● PROVIDED INFORMATION
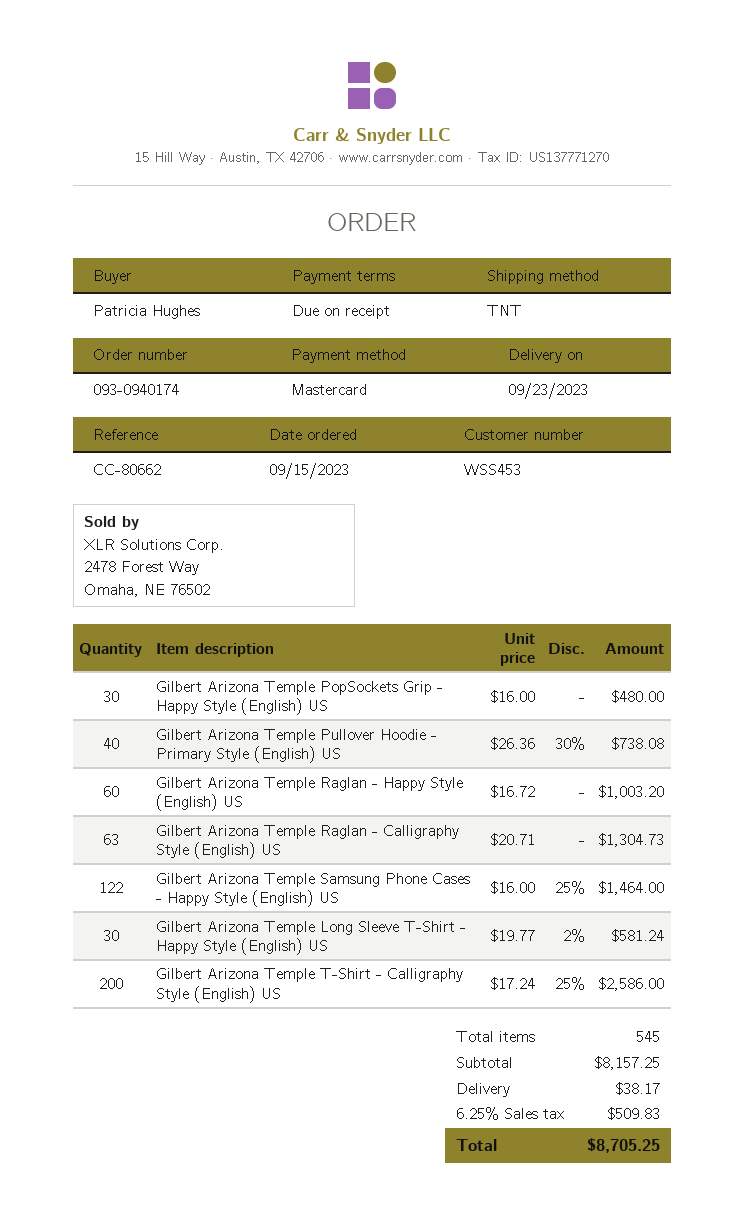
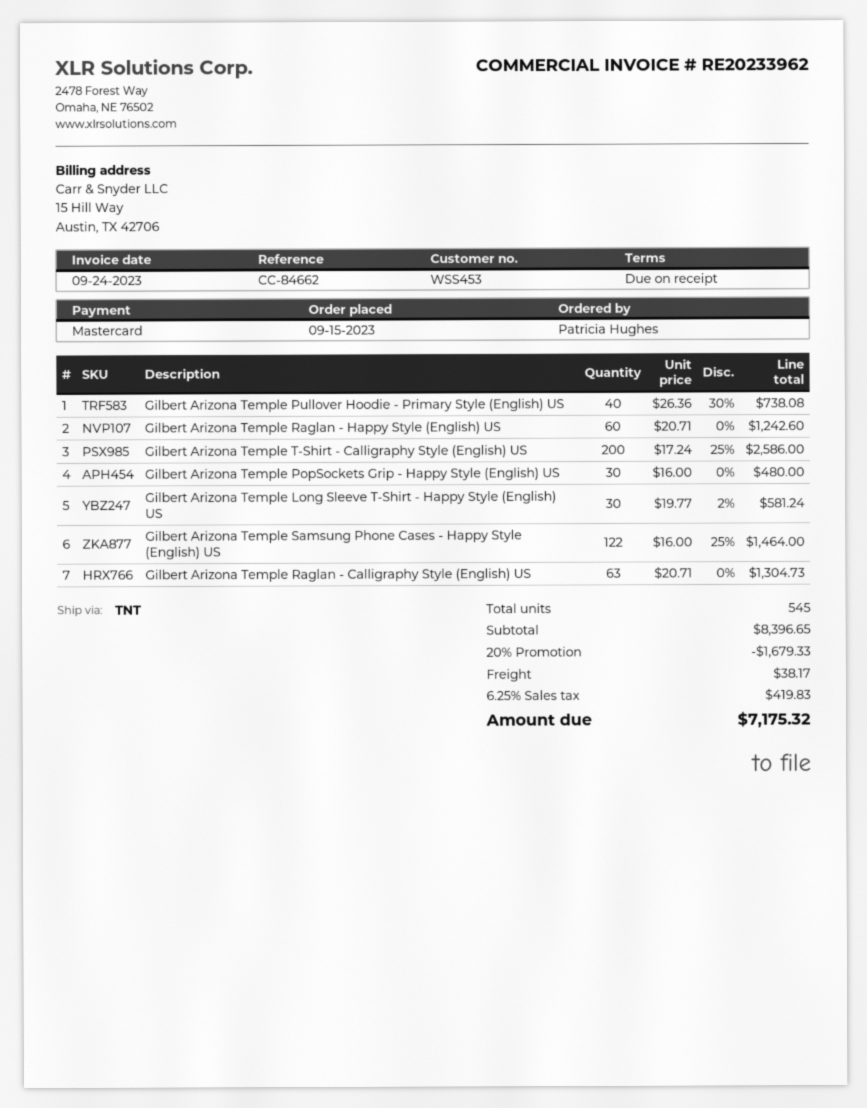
reference: CC-80662 -> CC-84662
Gilbert Arizona Temple Raglan - Happy Style (English) US: 60 x 16.72 = 1003.20 -> 60 x 20.71 = 1242.60
subtotal: 8157.25 -> 8396.65
discount: none -> 20% = 1679.33
tax: 6.25% = 509.83 -> 6.25% = 419.83
total: 8705.25 -> 7175.32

● WHAT TO DO
If the listing above includes images, copy every line of it exactly except those images.

● PROBLEM SOLUTION
reference: CC-80662 -> CC-84662
Gilbert Arizona Temple Raglan - Happy Style (English) US: 60 x 16.72 = 1003.20 -> 60 x 20.71 = 1242.60
subtotal: 8157.25 -> 8396.65
discount: none -> 20% = 1679.33
tax: 6.25% = 509.83 -> 6.25% = 419.83
total: 8705.25 -> 7175.32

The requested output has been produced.